Your honesty was breathtaking. Thank you.
That is a beautiful image, Patricia. (Even if a little scary to me, because … again?) Thank you for reading, and for commenting too.
Thank you for writing this and the reminder to face the truth!
Thank YOU, Kristen.
Loree, the other commenters shared such piercingly beautiful words that I’m not even going to try to go there, save to say that I agree with them. Thank you for summoning the honesty and courage to share this.
There’s another aspect of the story you tell here, though, that I will mention, because it lit me up like a bonfire: the honesty, courage, insight and, yes, love, of Mia Gallagher to speak the sentence that unlocked all this for you. I want to be a friend and mentor like her.

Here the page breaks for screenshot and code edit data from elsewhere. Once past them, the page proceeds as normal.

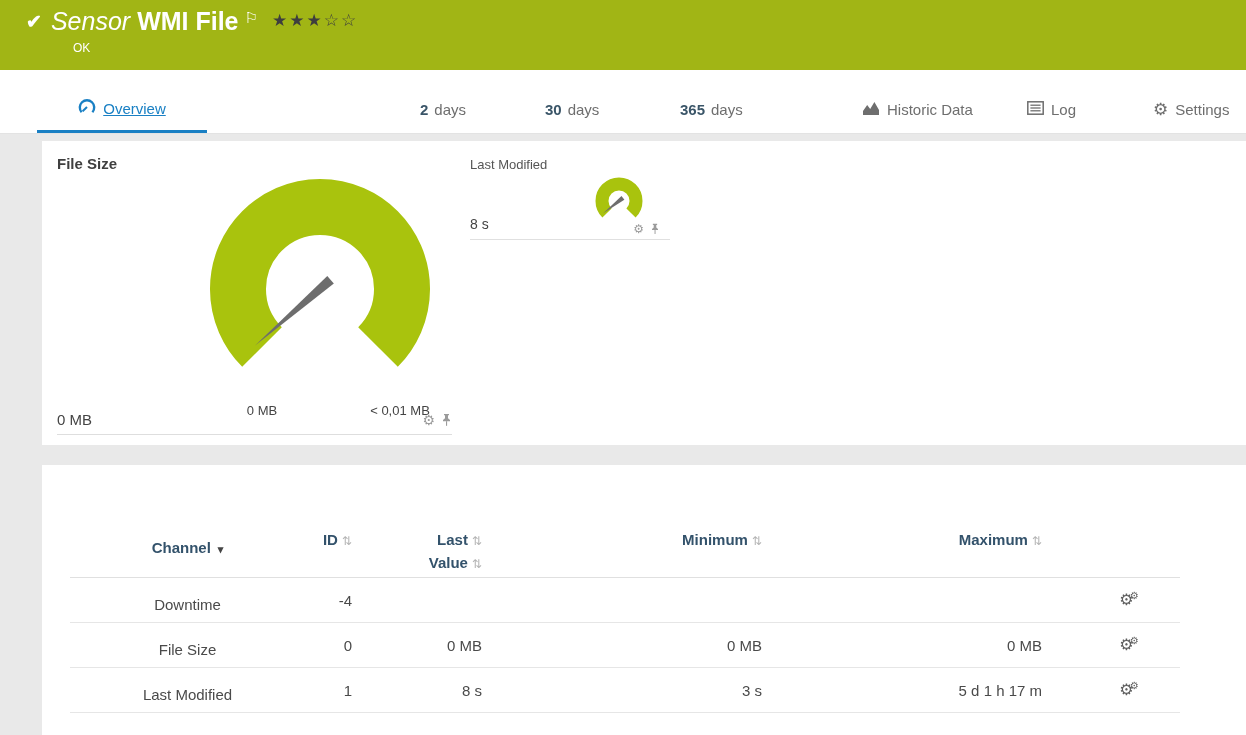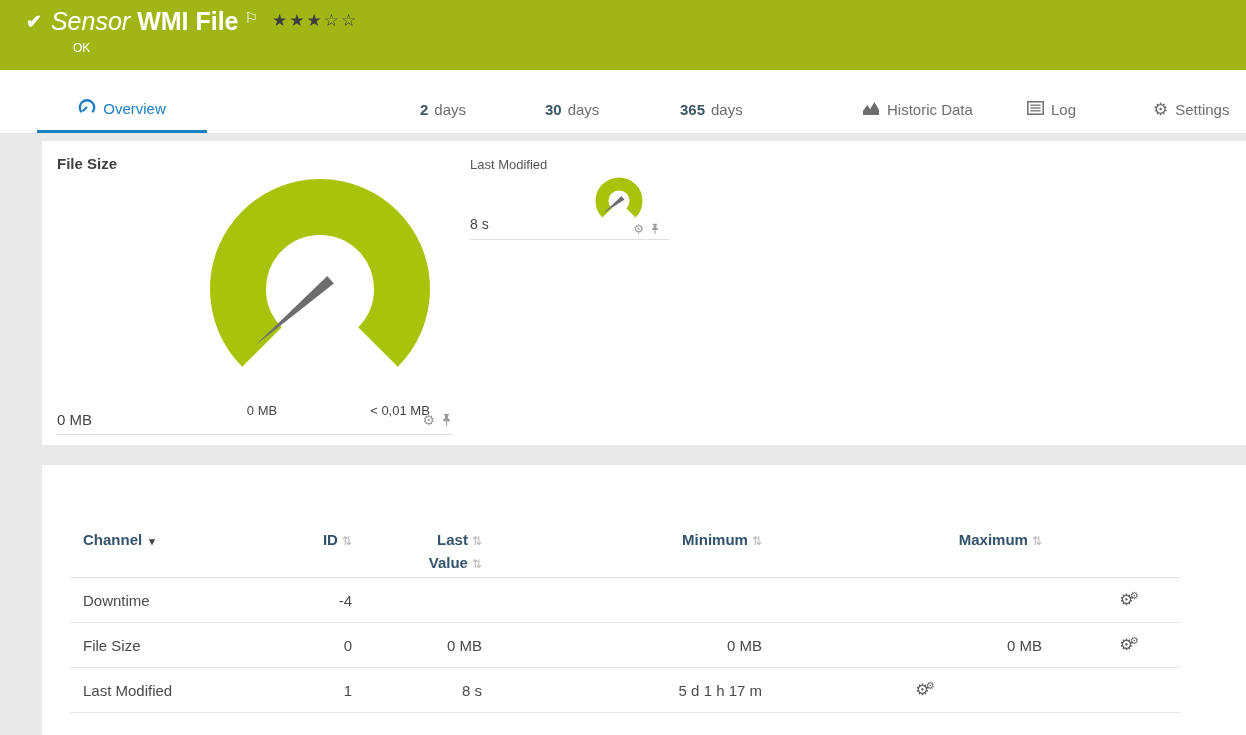--- a/index.html
+++ b/index.html
@@ -22,7 +22,7 @@
   .tab { position:absolute; bottom:0; height:47px; display:flex; align-items:center; gap:7px;
          color:#6e6e6e; font-size:15px; cursor:pointer; }
   .tab svg { flex:0 0 auto; }
-  .tab-overview { left:37px; width:170px; justify-content:center; color:#1a80c4; border-bottom:3px solid #1a80c4; font-weight:400; }
+  .tab-overview { left:37px; width:170px; justify-content:center; color:#1a80c4; border-bottom:3px solid #1a80c4; font-weight:400;text-decoration:underline; }
   .tab-live    { left:248px; }
   .tab-d2      { left:420px; }
   .tab-d30     { left:545px; }

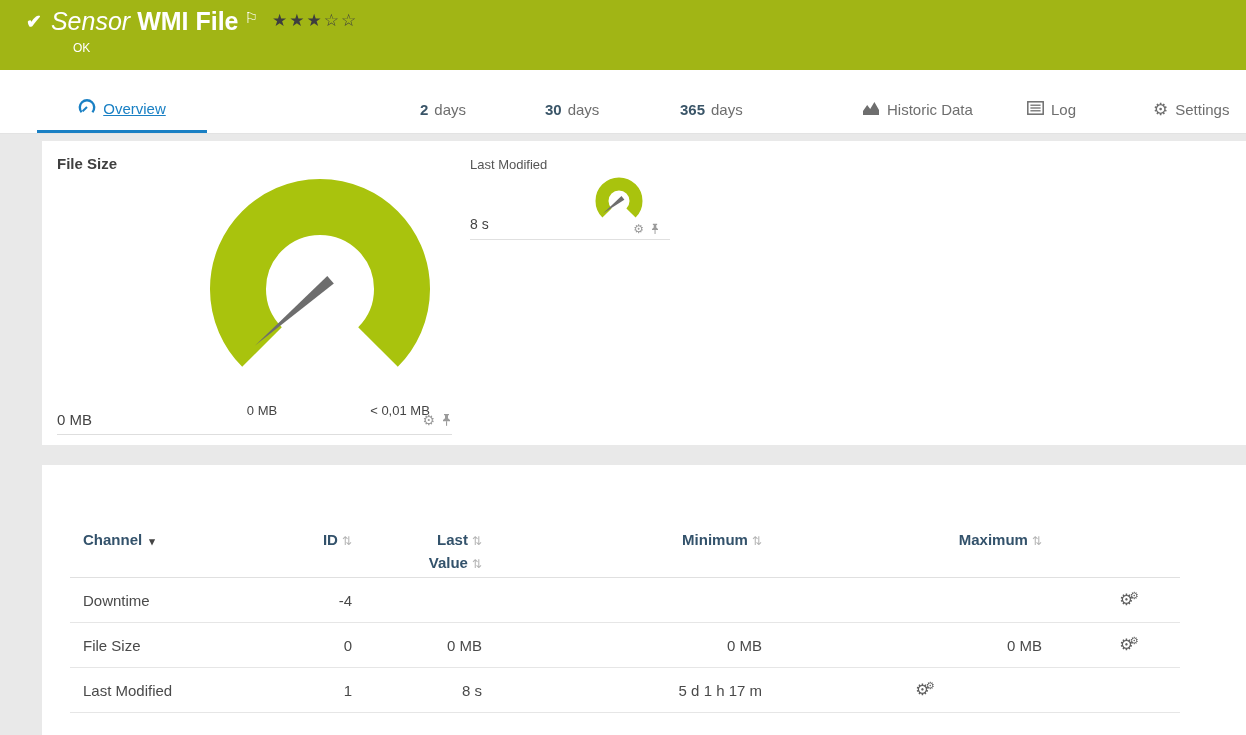--- a/index.html
+++ b/index.html
@@ -61,7 +61,7 @@
            color:#33526b; font-size:15px; font-weight:700; }
   .thead .cell { line-height:21px; }
   .tdata { align-items:center; height:45px; border-bottom:1px solid #e6e6e6; font-size:15px; color:#4a4a4a; }
-  .cell-l { text-align:left; padding-left:13px; }
+  .cell-l { text-align:center; padding-left:13px;margin-top:8px; }
   .cell-r { text-align:right; padding-right:10px; }
   .cell-c { display:flex; justify-content:center; padding-left:30px; align-items:center; }
   .sort-icon { color:#b3b3b3; font-size:12px; font-weight:400; margin-left:4px; cursor:pointer; }

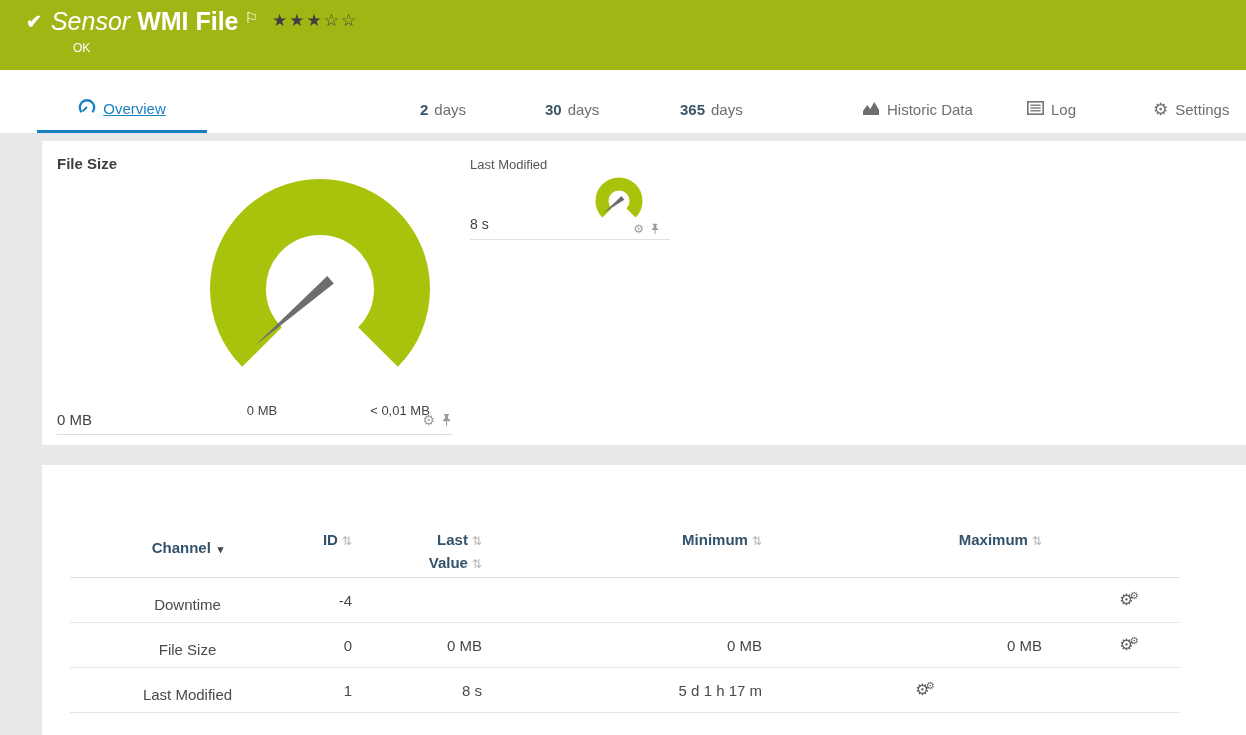--- a/index.html
+++ b/index.html
@@ -226,6 +226,7 @@
         <div class="cell cell-l">Last Modified</div>
         <div class="cell cell-r">1</div>
         <div class="cell cell-r">8 s</div>
+        <div class="cell cell-r">3 s</div>
         <div class="cell cell-r">5 d 1 h 17 m</div>
         <div class="cell cell-c">
             <span class="row-gear"><span class="g1">⚙</span><span class="g2">⚙</span></span>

Tricia: YES! One hundred thousand times, yes! What Mia managed to see in that short time we worked together was not only incredibly insightful, but, when gently pointed out to me, the greatest of gifts. I’m in awe of her, to be honest, and grateful.
This writing made me ask if I’ve forgiven or really feel as I write or do I just want to be that person.
That all the details in your answers revealed so much more. Do we need to be honest in our writing or is the story as good or less troubling to readers with what or who we believe we are.
As hard as it sometimes is, I’m always going to come down on the side of honesty. I think that’s why I’ve struggled to write my story: I know that to do it with complete honesty is going to take a lot out of me. I haven’t been willing. Until now. Thanks for reading and commenting, uphillslide.
You do need that sweater, and I believe you’ll get it. Maybe next year or the year after, but you are on the path to that warm hug and peaceful comfort. It will be worth the journey back. xoxo
Thank you, Karen. ❤
Such a familiar difficulty—“the things I call true and the things I just want to be true”! Thank you for your insightful reminder and call to clarity.
Thank YOU for reading, Ellen, and for taking the time to comment.
Reblogged this on Her Headache.
So happy to see your piece here and read those words. When it is time, you will write it. When it needs to be written you will have the strength. Nothing can be harder than the story that you have to tell. Lately, I have been needing images to explain what I cannot seem to find the words to express. When I read the Blue Sweater, I wanted to find some image that would help, that might help make this journey, make a little more sense. I found this one. I think it may speak to you. Vana
Ah. You’re right, Vana. That image does speak to me. ❤
(Now … do you knit? Will you teach me?)
A beautiful piece of writing, thank you.
Thank you for reading, Bernie, and for taking the time to reply.